§ ABOUT THIS TASK
Would you set down the data that follows, word for word, without any pictures?

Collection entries
============

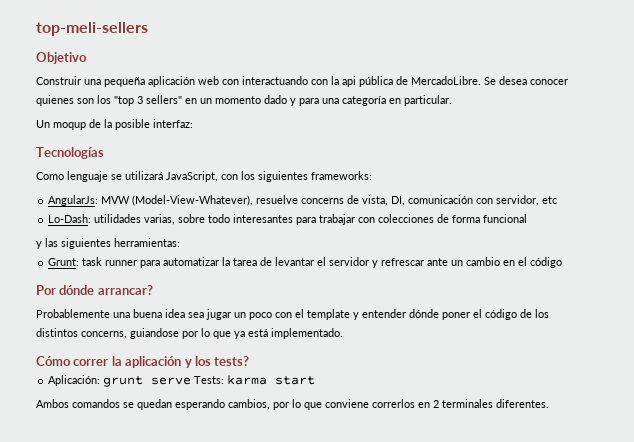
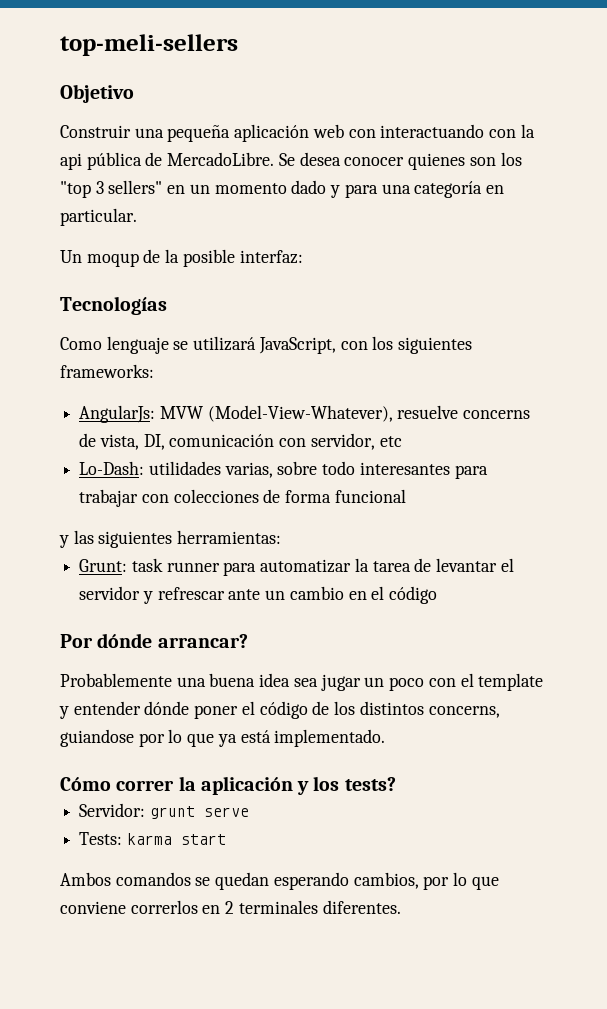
[48,375,101,386] Aplicación: -> [79,803,146,817] Servidor:
(192, 381) none -> (249, 812) //

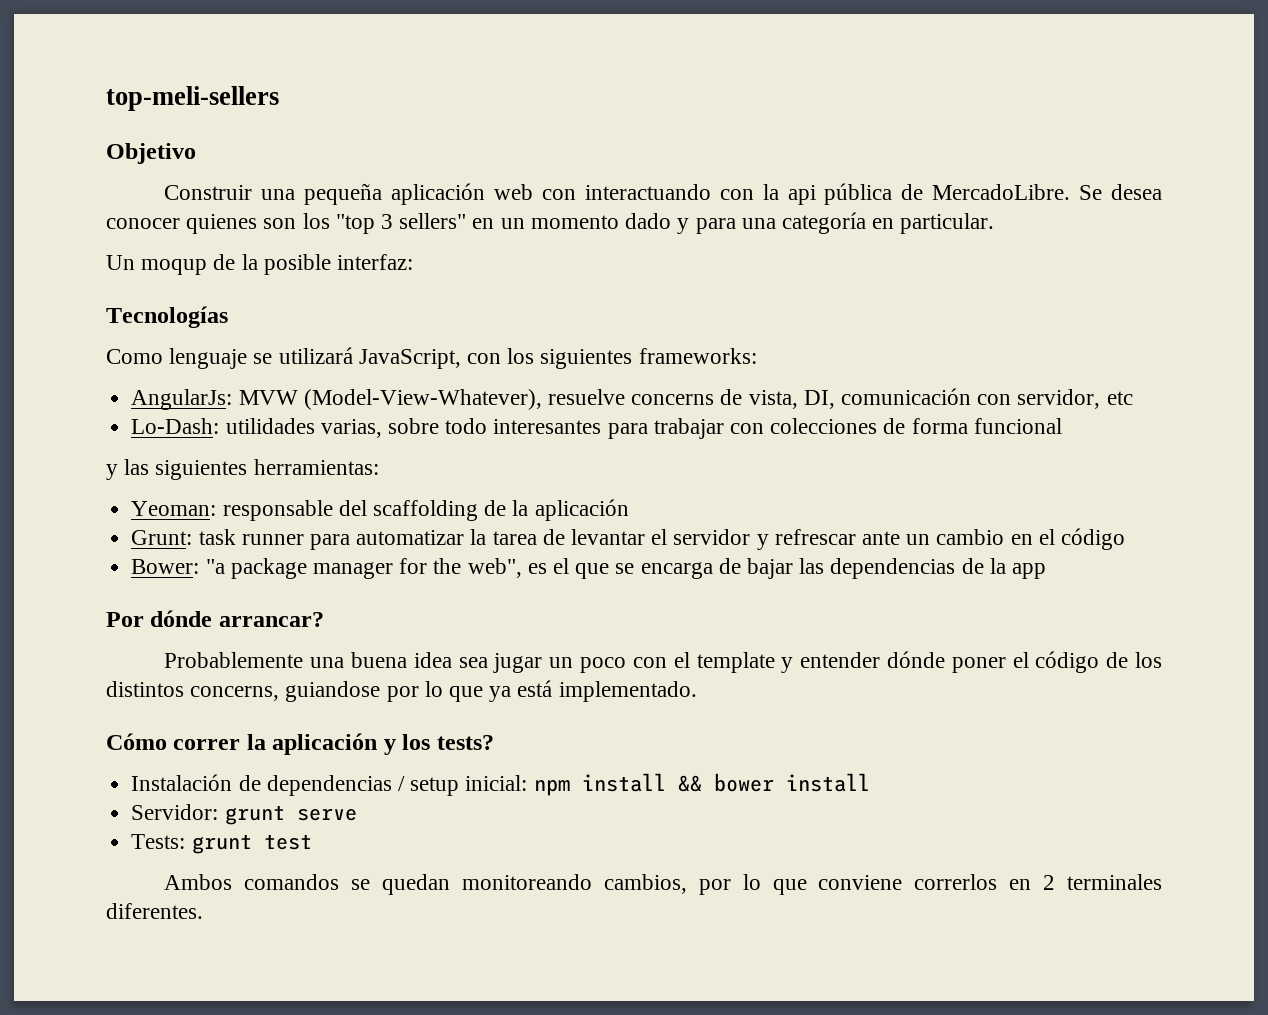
(282, 537) none -> [131,499,629,521] // Yeoman: responsable del scaffolding de la aplicación
(438, 595) none -> [131,558,1047,579] // Bower: "a package manager for the web", es el que se encarga de bajar las dependencias de la app
(396, 784) none -> [131,773,870,796] // Instalación de dependencias / setup inicial: npm install && bower install
[126,833,226,845] karma start -> [191,834,312,854] grunt test
[273,872,349,890] esperando -> [461,874,592,890] monitoreando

============

§ COMPLETED TASK
[48,375,101,386] Aplicación: -> [79,803,146,817] Servidor:
(192, 381) none -> (249, 812) //

(282, 537) none -> [131,499,629,521] // Yeoman: responsable del scaffolding de la aplicación
(438, 595) none -> [131,558,1047,579] // Bower: "a package manager for the web", es el que se encarga de bajar las dependencias de la app
(396, 784) none -> [131,773,870,796] // Instalación de dependencias / setup inicial: npm install && bower install
[126,833,226,845] karma start -> [191,834,312,854] grunt test
[273,872,349,890] esperando -> [461,874,592,890] monitoreando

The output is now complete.